If you spend any time at all writing about music then you’ve faced the issue of how to deal with meter signs in your writing. Most of us just give up early and use fractions like 3/4 and 6/8, but this has always annoyed me, because of course meters are not fractions. Sharp (♯), flat (♭), and natural (♮) symbols are another annoyance but those will have to wait for another post (spoiler: they’re super-easy in HTML!).

I remember a time when my word processor had acceptable meter substitutes, not fractions but numbers actually stacked on top of each other. I think it was WordPerfect 6 on DOS. I haven’t had anything suitable since then and that was a really long time ago. After that I sometimes tried using an equation editor to get the numbers to stack up right. This was hard and also messed up the line spacing.

Recently I decided to have another go at meter symbols. This time the approach was to create images of the meter symbols and insert them inline as if they were characters. This actually works pretty well.

First, I created high-quality png images of some common meter symbols by using Lilypond. Start with an empty file that specifies only the meter you want. Put a skip as a placeholder so it’ll have something to compile. To isolate the meter symbol you have to remove the staff, clef, and bar engravers. Then compile with the -dpreview option, which only outputs the first system. (otherwise you’ll get a whole page with footer)

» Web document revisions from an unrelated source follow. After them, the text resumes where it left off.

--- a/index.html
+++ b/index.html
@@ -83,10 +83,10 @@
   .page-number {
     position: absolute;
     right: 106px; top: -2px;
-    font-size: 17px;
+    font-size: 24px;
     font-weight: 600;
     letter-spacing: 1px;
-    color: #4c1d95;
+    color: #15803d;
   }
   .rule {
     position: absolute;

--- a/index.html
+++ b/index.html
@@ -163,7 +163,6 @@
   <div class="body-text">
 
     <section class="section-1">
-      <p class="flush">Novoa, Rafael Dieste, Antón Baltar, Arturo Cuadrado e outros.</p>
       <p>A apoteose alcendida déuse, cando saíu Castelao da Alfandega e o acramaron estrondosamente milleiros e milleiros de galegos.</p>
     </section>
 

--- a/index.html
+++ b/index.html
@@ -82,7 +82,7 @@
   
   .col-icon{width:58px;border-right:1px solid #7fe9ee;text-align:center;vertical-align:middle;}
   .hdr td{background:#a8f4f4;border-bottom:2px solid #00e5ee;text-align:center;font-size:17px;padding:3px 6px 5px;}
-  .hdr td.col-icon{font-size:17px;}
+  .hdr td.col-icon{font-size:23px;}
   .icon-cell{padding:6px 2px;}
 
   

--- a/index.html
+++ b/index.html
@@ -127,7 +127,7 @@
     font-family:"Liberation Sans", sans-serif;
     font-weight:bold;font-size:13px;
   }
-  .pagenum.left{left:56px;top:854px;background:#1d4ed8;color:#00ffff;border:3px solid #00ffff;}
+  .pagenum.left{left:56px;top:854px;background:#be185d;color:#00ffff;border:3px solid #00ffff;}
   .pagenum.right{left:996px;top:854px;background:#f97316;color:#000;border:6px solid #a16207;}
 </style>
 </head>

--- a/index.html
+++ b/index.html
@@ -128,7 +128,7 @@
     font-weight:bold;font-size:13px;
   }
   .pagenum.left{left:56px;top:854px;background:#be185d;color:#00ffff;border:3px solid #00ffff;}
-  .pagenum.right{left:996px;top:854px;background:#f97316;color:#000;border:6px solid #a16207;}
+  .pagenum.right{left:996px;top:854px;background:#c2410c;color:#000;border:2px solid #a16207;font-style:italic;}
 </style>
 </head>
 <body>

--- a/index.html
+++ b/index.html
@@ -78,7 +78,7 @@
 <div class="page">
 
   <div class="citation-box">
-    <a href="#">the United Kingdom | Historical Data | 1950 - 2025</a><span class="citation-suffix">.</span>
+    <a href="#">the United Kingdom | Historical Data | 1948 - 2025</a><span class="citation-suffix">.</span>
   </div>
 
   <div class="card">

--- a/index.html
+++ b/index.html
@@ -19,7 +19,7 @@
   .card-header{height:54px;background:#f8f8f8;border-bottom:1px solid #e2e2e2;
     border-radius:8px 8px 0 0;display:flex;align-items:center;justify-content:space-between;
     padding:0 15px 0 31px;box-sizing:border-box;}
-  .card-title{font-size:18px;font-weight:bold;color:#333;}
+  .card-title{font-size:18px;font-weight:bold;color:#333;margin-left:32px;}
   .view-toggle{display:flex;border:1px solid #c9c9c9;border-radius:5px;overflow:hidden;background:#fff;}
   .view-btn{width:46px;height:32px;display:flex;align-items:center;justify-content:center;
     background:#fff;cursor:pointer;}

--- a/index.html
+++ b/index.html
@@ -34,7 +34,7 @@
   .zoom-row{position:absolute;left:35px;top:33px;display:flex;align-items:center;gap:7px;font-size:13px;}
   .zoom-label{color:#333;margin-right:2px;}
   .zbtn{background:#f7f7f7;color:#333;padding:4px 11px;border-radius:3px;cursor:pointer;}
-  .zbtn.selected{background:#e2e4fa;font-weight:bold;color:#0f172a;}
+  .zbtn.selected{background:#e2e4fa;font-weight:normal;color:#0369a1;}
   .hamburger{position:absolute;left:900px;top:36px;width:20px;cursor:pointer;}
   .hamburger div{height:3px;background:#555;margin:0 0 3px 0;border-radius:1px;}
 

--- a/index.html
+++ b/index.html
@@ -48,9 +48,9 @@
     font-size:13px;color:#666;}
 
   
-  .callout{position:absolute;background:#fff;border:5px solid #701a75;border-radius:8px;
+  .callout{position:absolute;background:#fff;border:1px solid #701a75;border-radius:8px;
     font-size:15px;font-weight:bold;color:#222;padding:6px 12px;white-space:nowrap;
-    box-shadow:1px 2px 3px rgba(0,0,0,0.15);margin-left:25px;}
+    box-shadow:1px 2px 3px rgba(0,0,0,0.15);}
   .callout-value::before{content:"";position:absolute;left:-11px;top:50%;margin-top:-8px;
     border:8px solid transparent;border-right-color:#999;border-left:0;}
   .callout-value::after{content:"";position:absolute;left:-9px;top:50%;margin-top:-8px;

Here’s the Lilypond source for the 4/4 symbol.


\version "2.16.2"

\header {
  tagline = ""  % removed
}

#(set-global-staff-size 20)

\score { { \numericTimeSignature \time 4/4 s1 } }
  \layout {
    indent = 0\in
    \context {
      \Staff
      \remove "Staff_symbol_engraver"
      \remove "Clef_engraver"
      \remove "Bar_engraver"
    }
    \context {
      \Score
      \remove "Bar_number_engraver"
    }
  }
}

Compile with this command:


lilypond -dpreview meterfile.ly

This produces three files: eps, pdf, and png. Since the eps file had the highest quality output, I chose that as my source and used the awesome netpbm CLI image manipulation toolset to crop off extra whitespace and then convert the result to a png file with transparent background. since I was going to do several of these I went ahead and made a bash script to automate it:


#!/bin/bash
# Sort out filenames first
infile=$(readlink -f "$1")
stem=$(basename $infile .preview.eps)
ppmfile="$infile"001.ppm

# convert the eps file to pnm so
# we can work with it

pstopnm $infile 

# crop excess whitespace
pnmcrop -white $ppmfile > $stem-crop.pnm

# convert to png with transparent background
pnmtopng -transparent '#ffffff' $stem-crop.pnm > $stem.png

The result of all this is a PNG file that is very high quality and much too large to use in a web page or word processor:

I scaled them down to about 7-10 pixels wide but kept copies of the original images in high quality just in case I want to make different sizes later. Here’s what they look like in action in html.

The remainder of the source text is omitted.